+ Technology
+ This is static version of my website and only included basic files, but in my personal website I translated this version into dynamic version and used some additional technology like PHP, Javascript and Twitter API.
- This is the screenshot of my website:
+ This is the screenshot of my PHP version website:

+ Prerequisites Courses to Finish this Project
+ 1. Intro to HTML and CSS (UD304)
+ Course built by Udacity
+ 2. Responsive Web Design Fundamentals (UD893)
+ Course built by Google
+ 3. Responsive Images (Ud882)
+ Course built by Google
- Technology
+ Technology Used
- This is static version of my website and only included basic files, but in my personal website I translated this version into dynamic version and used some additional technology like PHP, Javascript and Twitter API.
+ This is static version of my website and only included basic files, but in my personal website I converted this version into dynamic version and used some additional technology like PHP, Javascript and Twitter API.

....

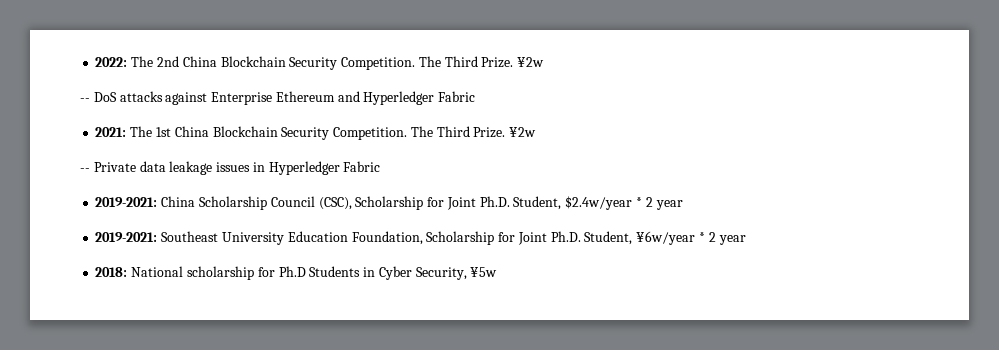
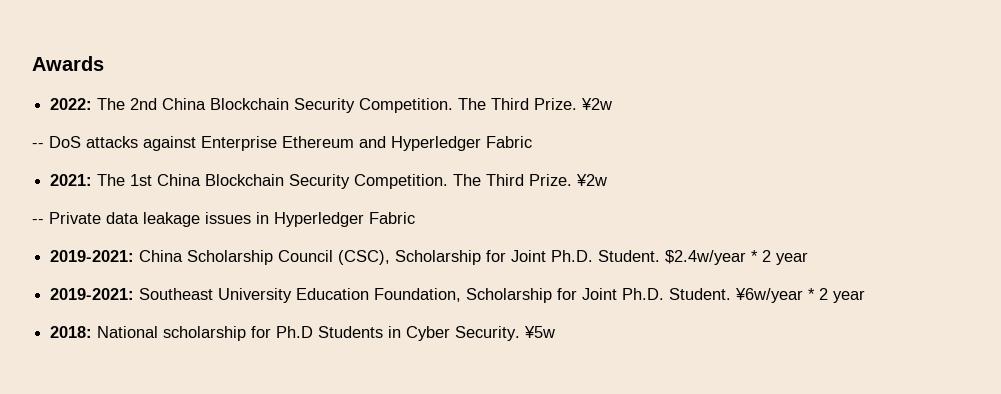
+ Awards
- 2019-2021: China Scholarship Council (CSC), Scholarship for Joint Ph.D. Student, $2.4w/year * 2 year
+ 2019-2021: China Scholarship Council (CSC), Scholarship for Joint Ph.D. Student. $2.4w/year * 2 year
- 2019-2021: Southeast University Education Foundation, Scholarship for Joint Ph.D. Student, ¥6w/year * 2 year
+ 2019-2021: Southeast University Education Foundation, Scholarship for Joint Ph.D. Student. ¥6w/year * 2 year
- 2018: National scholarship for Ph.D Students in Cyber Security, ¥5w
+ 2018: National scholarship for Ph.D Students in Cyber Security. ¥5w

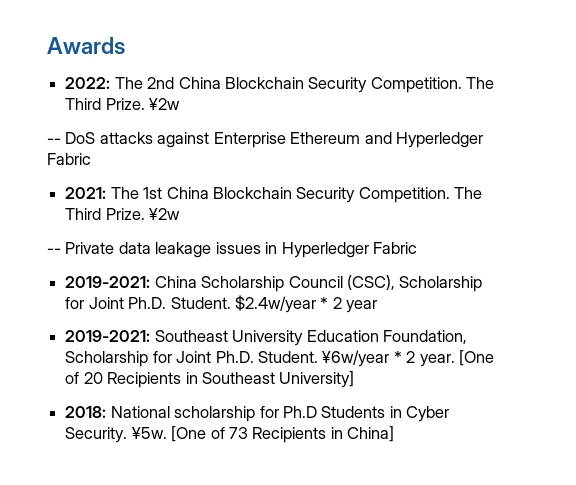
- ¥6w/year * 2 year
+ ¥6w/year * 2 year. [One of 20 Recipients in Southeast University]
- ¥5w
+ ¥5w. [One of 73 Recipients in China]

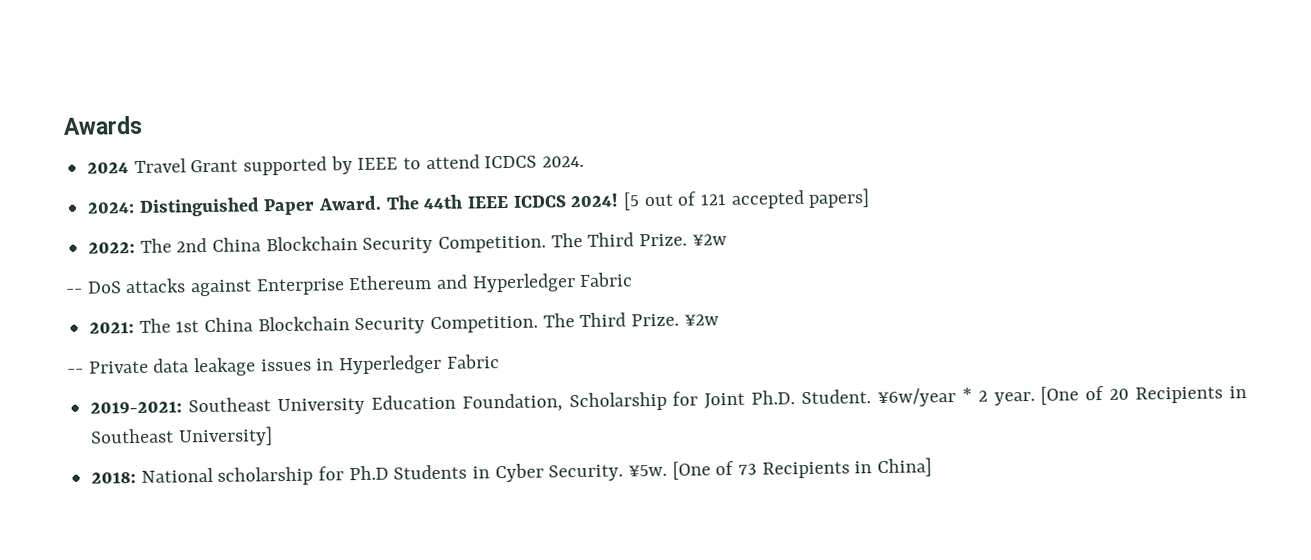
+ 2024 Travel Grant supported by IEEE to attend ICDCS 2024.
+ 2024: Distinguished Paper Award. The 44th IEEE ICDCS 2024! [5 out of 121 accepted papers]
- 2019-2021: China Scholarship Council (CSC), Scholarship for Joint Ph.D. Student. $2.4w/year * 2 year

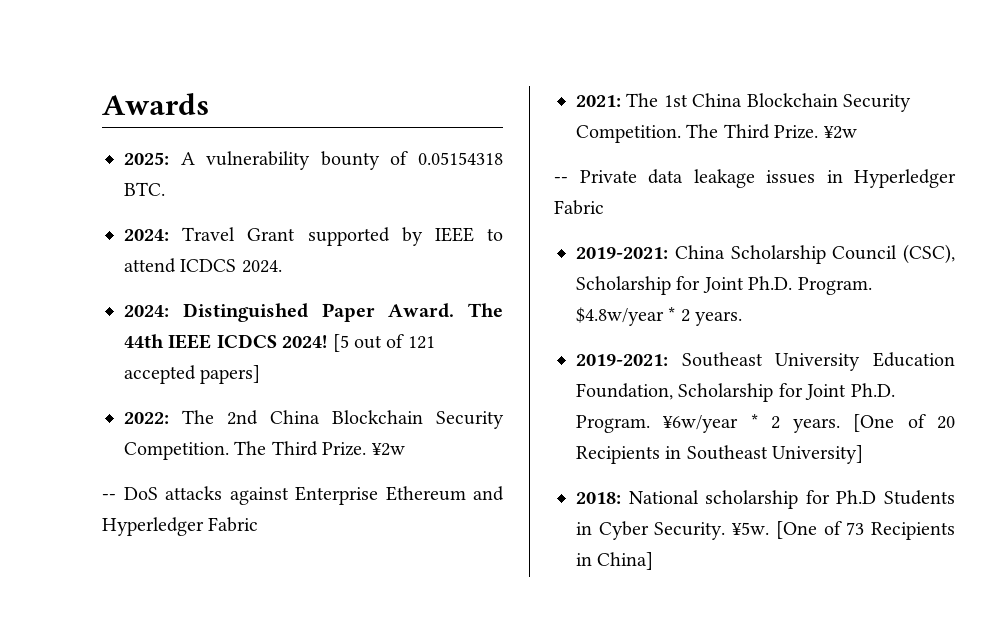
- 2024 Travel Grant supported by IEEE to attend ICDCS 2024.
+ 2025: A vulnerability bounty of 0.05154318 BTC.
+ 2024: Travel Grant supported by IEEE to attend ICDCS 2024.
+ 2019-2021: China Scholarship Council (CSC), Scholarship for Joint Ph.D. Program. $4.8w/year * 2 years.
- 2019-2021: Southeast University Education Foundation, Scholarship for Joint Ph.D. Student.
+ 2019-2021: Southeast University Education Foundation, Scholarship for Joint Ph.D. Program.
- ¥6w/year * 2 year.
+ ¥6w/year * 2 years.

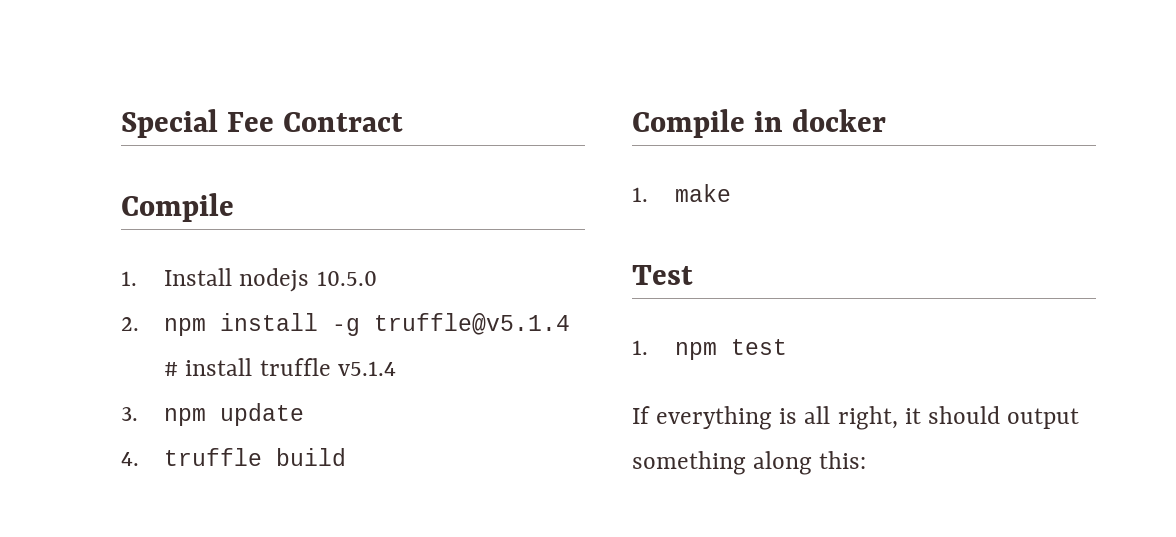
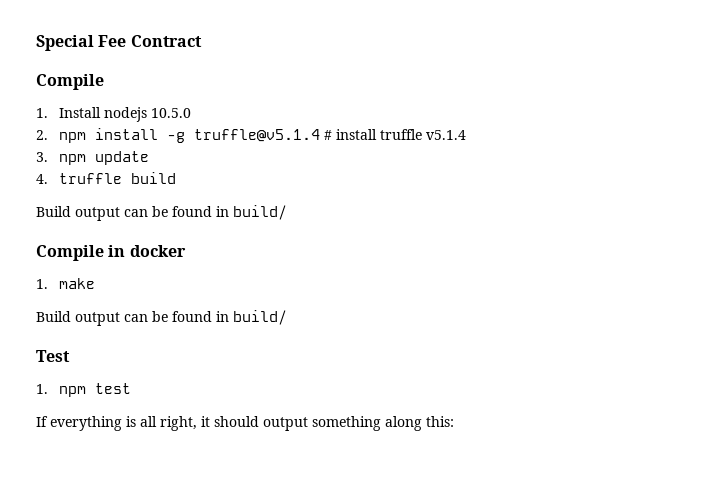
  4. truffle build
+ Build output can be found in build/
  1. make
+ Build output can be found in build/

....

• [WHAT IS REQUIRED]
Among the records above, only the lines between the line holding "- This is the" and the line holding "website I converted", inclusive, are to be output, exactly as written.

• [YOUR RESPONSE]
- This is the screenshot of my website:
+ This is the screenshot of my PHP version website:

+ Prerequisites Courses to Finish this Project
+ 1. Intro to HTML and CSS (UD304)
+ Course built by Udacity
+ 2. Responsive Web Design Fundamentals (UD893)
+ Course built by Google
+ 3. Responsive Images (Ud882)
+ Course built by Google
- Technology
+ Technology Used
- This is static version of my website and only included basic files, but in my personal website I translated this version into dynamic version and used some additional technology like PHP, Javascript and Twitter API.
+ This is static version of my website and only included basic files, but in my personal website I converted this version into dynamic version and used some additional technology like PHP, Javascript and Twitter API.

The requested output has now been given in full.